Türk hukukunda tüzel kişilerin hak ehliyeti Türk Medeni Kanunu madde 48’de; ‘ Tüzel kişiler, cins, yaş, hısımlık gibi yaradılış gereği insana özgü niteliklere bağlı olanlar dışındaki bütün haklara ve borçlara ehildirler.’ Fiil ehliyetlerinin başlangıcı ise , kanuna ve kuruluş belgelerine göre gerekli organlara sahip olmaları ile başlamaktadır.

Yabancı tüzel kişilerin hak ve fiil ehliyetlerinin hangi hukuka tabi olacağı Milletlerarası Özel Hukuk ve Usul Hukuku Hakkında Kanun madde 9/4 ve 9/5’ te düzenlenmiştir.

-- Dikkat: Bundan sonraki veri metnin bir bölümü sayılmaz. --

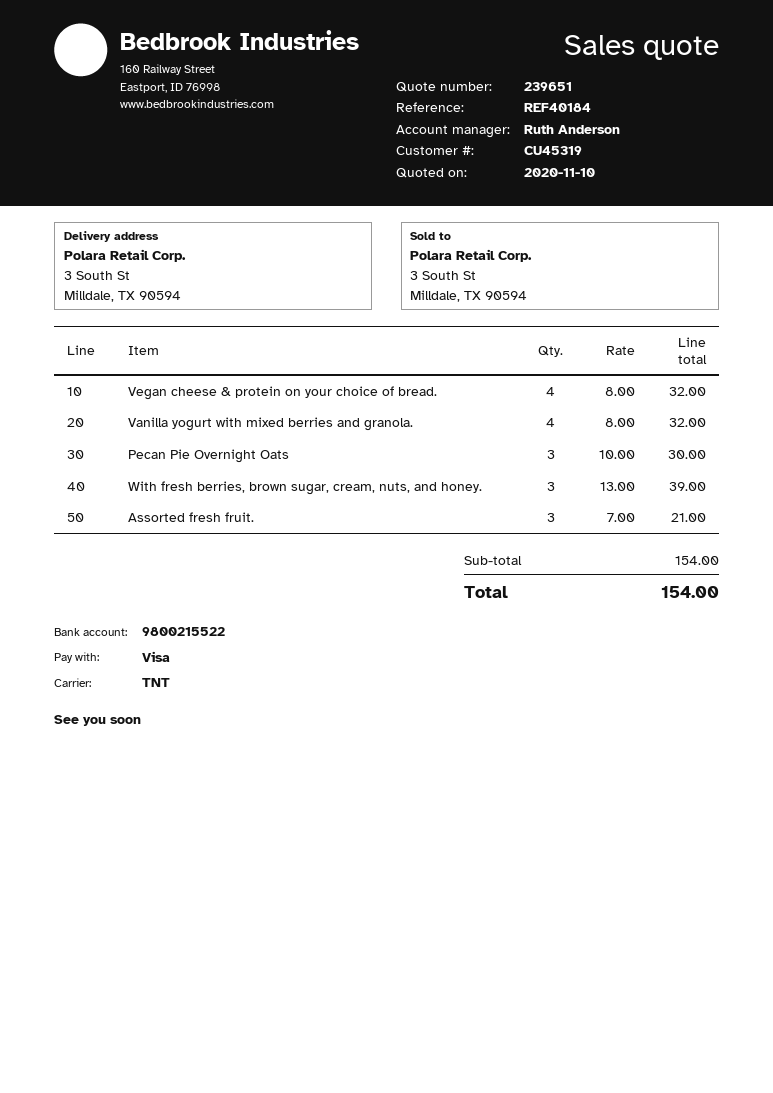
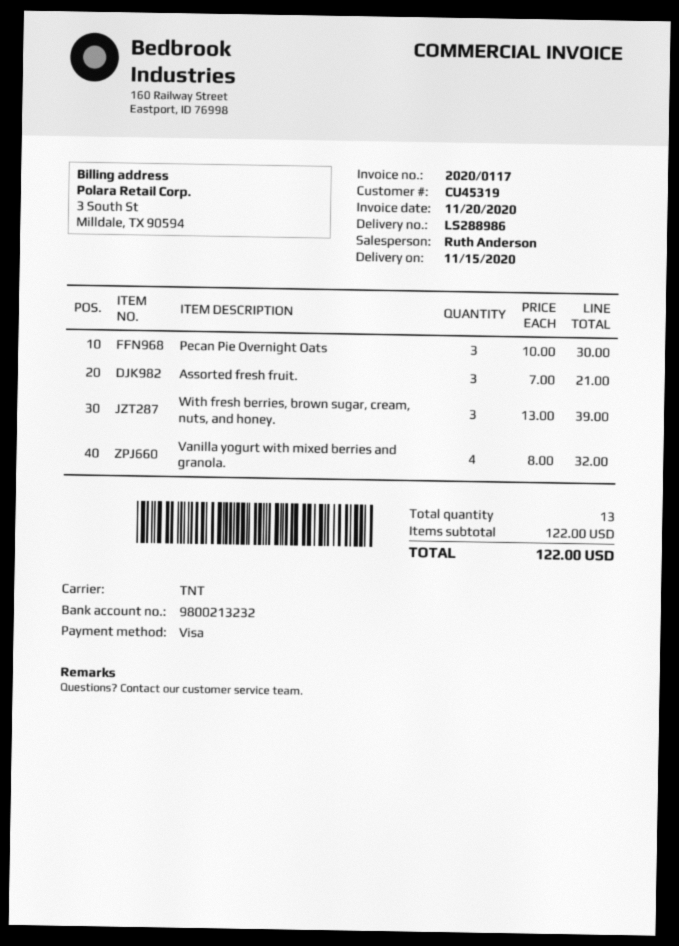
bank account: 9800215522 -> 9800213232
Vegan cheese & protein on your choice of bread.: 4 x 8.00 = 32.00 -> none
subtotal: 154.00 -> 122.00
total: 154.00 -> 122.00

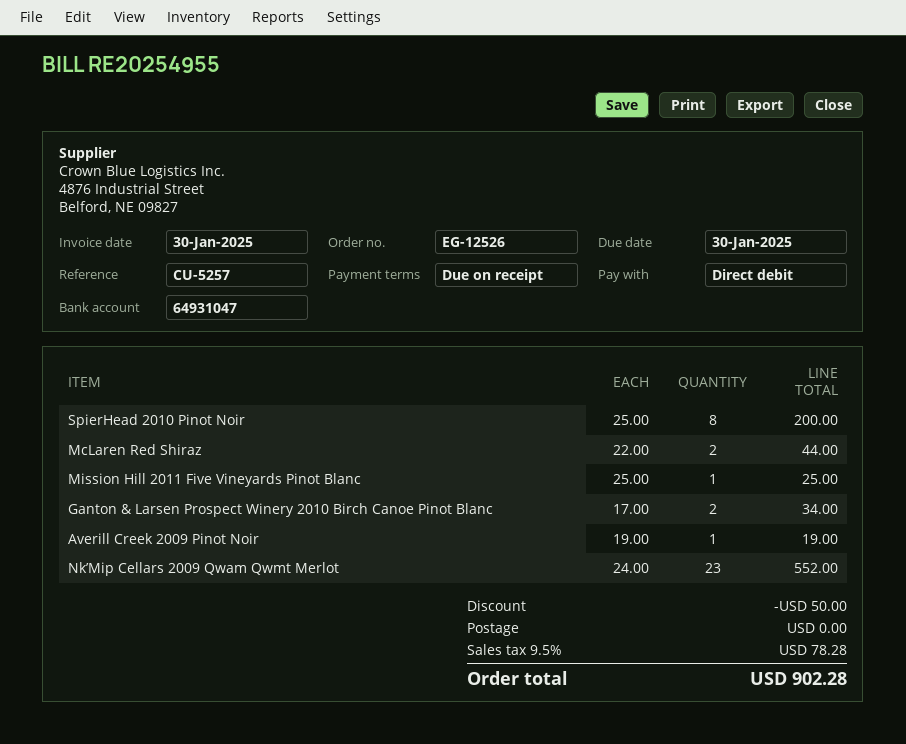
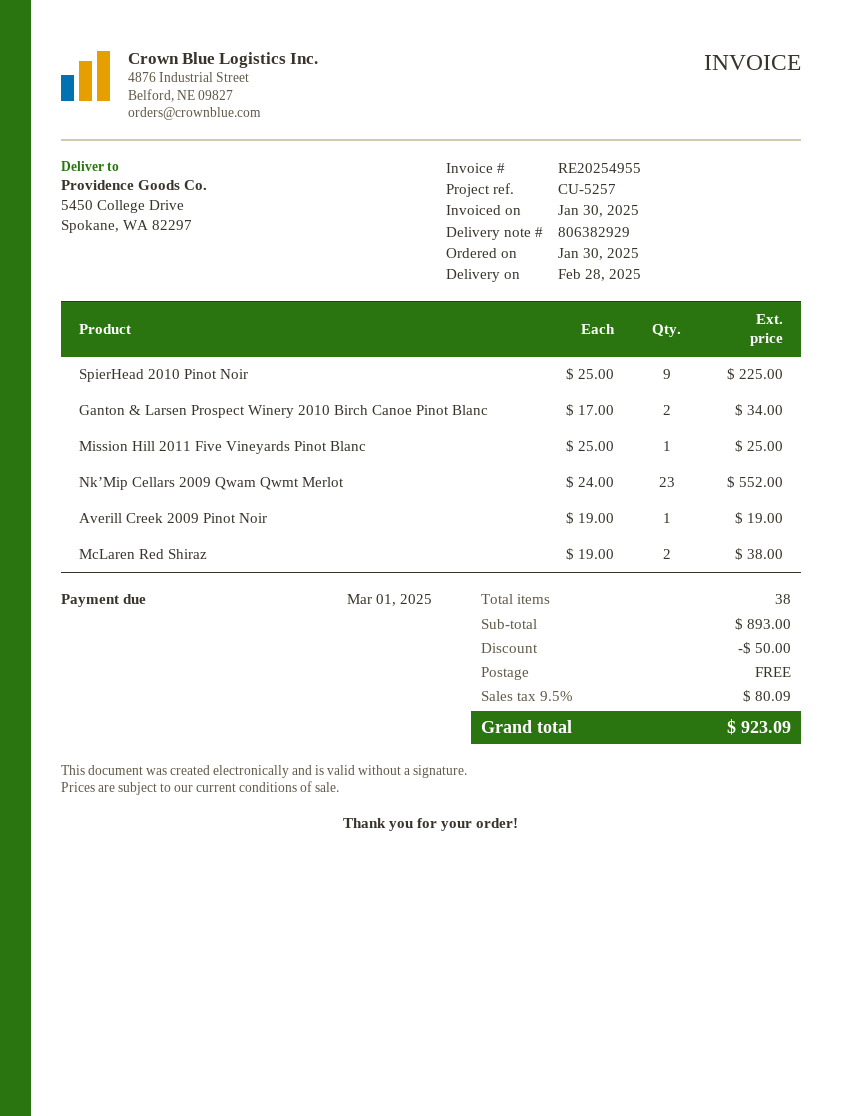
due date: 2025-01-30 -> 2025-03-01
SpierHead 2010 Pinot Noir: 8 x 25.00 = 200.00 -> 9 x 25.00 = 225.00
McLaren Red Shiraz: 2 x 22.00 = 44.00 -> 2 x 19.00 = 38.00
tax: 9.5% = 78.28 -> 9.5% = 80.09
total: 902.28 -> 923.09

Buna göre;

‘Tüzel kişilerin veya kişi veya mal topluluklarının hak ve fiil ehliyetleri, statülerindeki idare merkezi hukukuna tabidir. Ancak fiili idare merkezinin Türkiye’de olması halinde Türk Hukuku uygulanabilir.’

‘Statüsü bulunmayan tüzel kişiler ile tüzel kişiliği bulunmayan kişi veya mal topluluklarının ehliyeti, fiili idare merkezi hukukuna tabidir.’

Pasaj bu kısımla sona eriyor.